WHAT YOU WILL DO:
In the data below, set down exactly the lines from the one containing "html: <div>TEIJIN</div> ->" up to and including the one containing "html: none ->". Leave the pictures out.

*** RECORDS FOR THE EXERCISE Section Begins ***

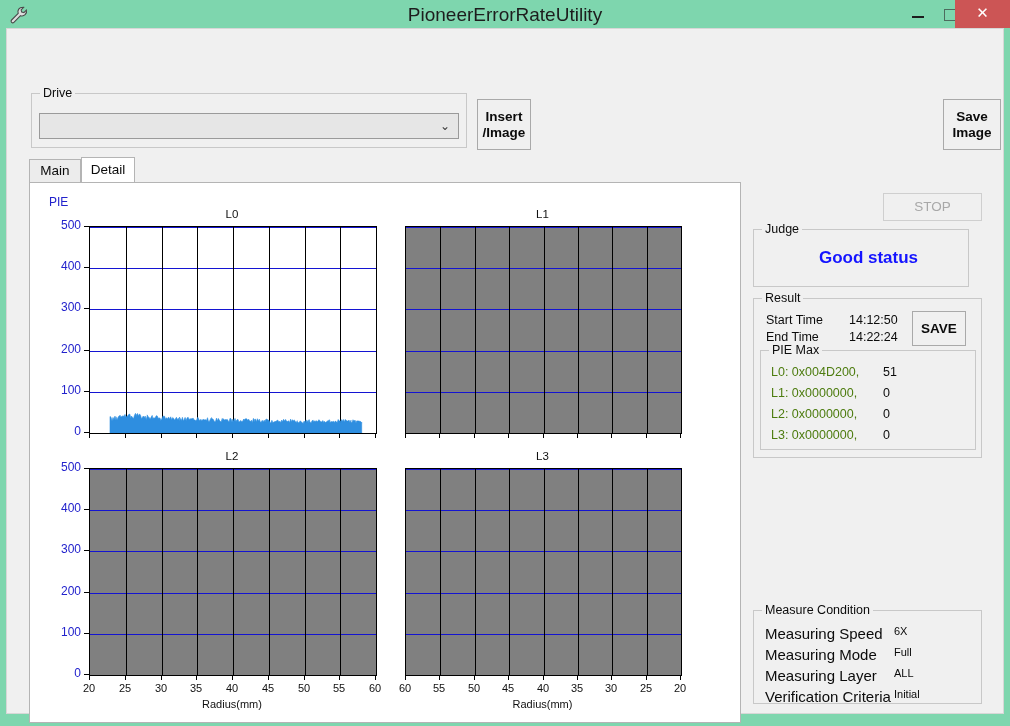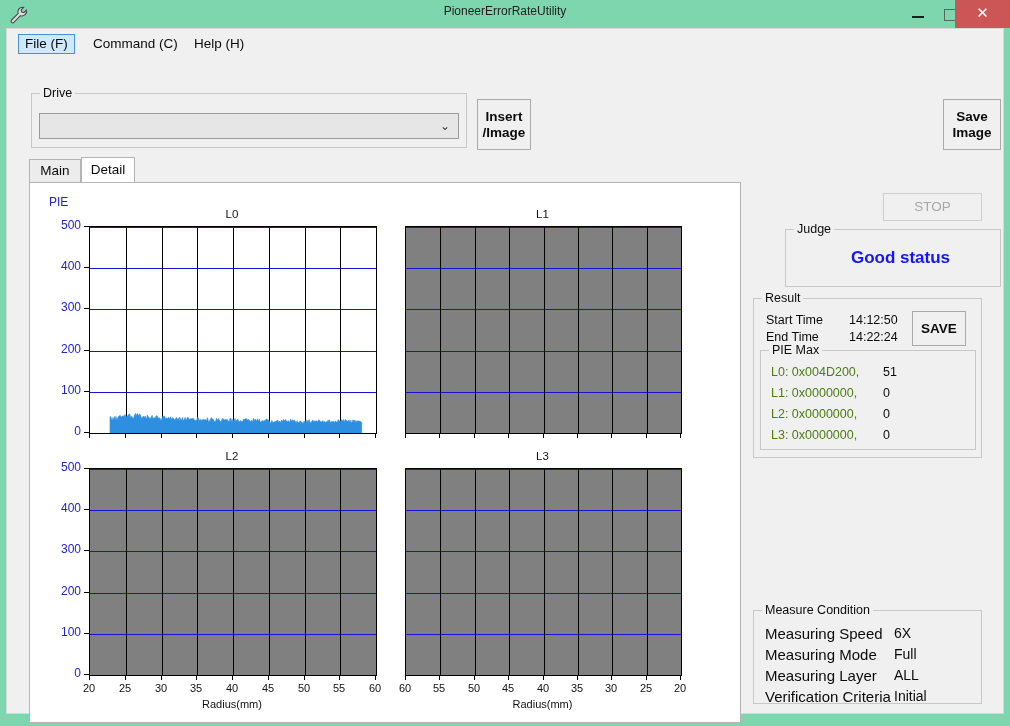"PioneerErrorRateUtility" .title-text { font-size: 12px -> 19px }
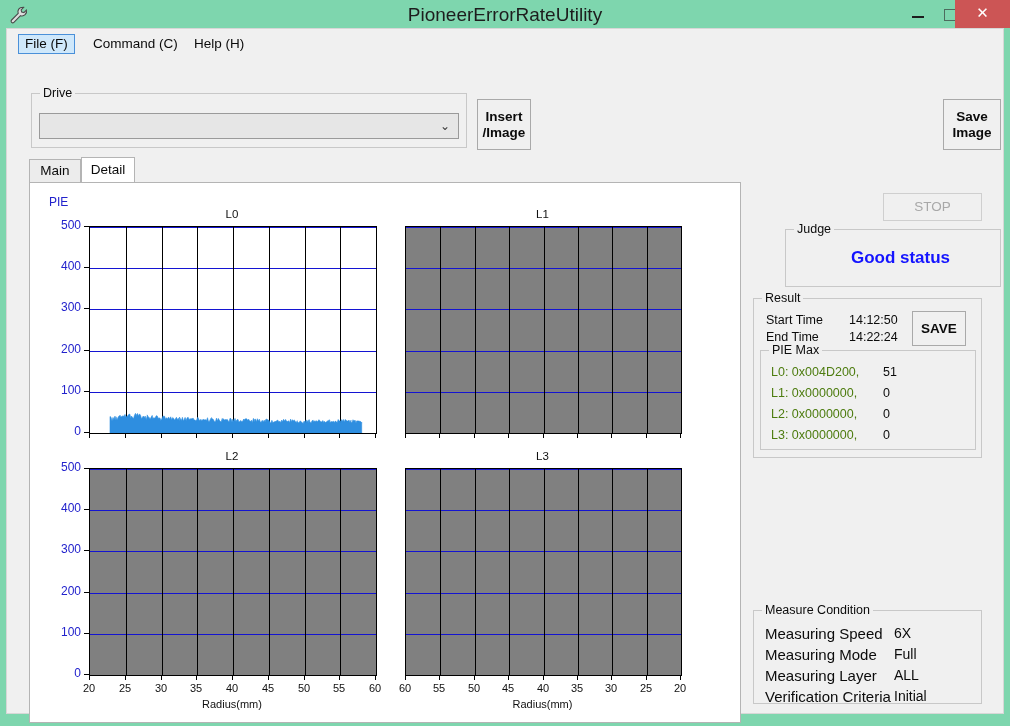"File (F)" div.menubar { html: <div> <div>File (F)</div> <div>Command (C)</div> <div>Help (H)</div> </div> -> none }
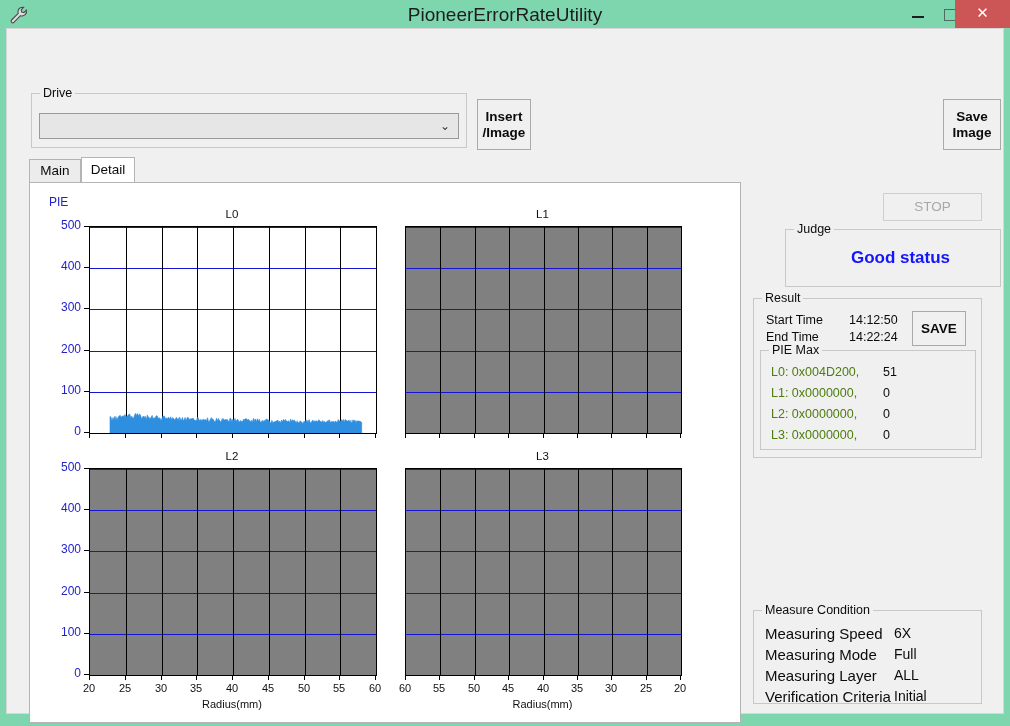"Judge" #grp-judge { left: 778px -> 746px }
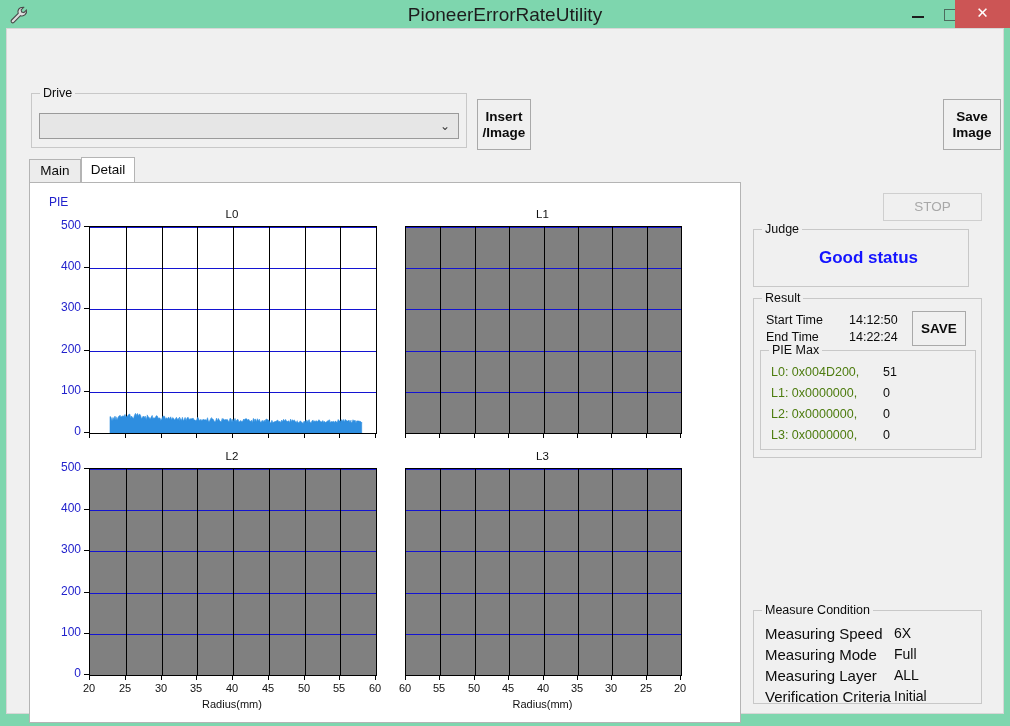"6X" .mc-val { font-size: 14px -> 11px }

*** RECORDS FOR THE EXERCISE Section Ends ***
*** RECORDS FOR THE EXERCISE Section Begins ***

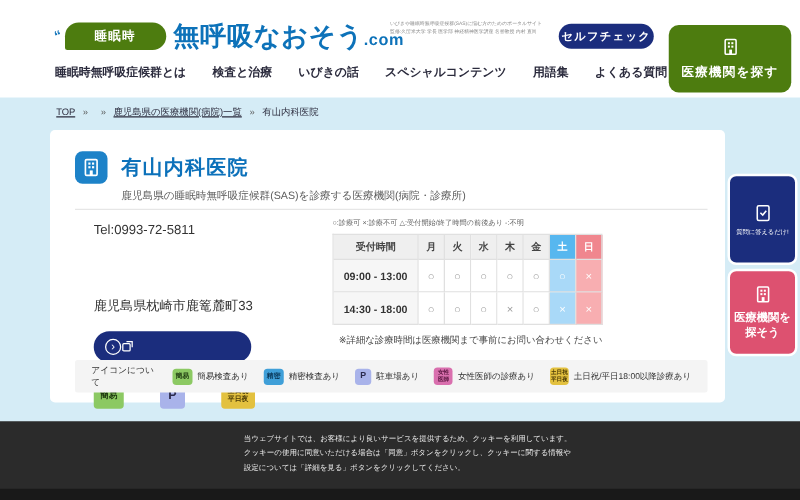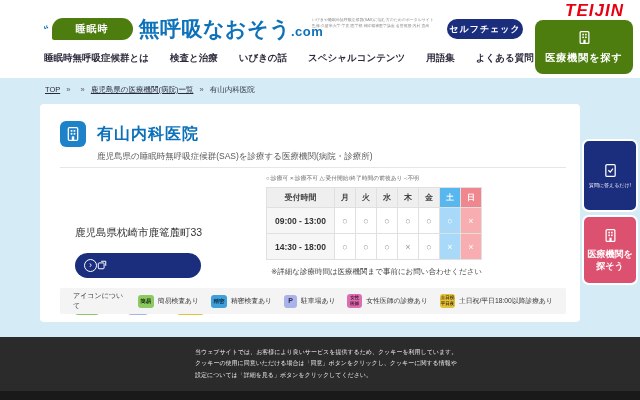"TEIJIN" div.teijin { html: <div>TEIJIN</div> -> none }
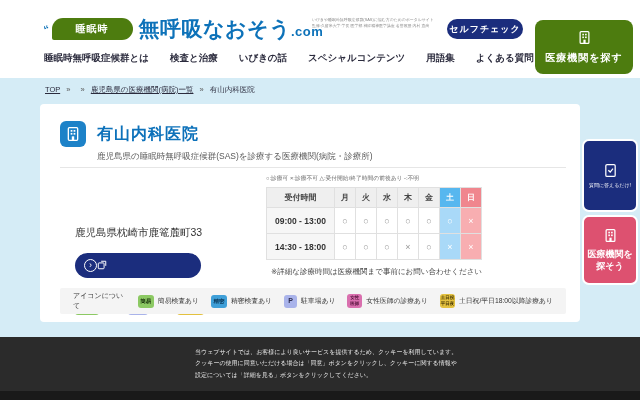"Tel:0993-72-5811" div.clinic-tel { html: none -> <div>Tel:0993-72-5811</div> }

*** RECORDS FOR THE EXERCISE Section Ends ***

SOLUTION TO THIS EXERCISE:
"TEIJIN" div.teijin { html: <div>TEIJIN</div> -> none }
"Tel:0993-72-5811" div.clinic-tel { html: none -> <div>Tel:0993-72-5811</div> }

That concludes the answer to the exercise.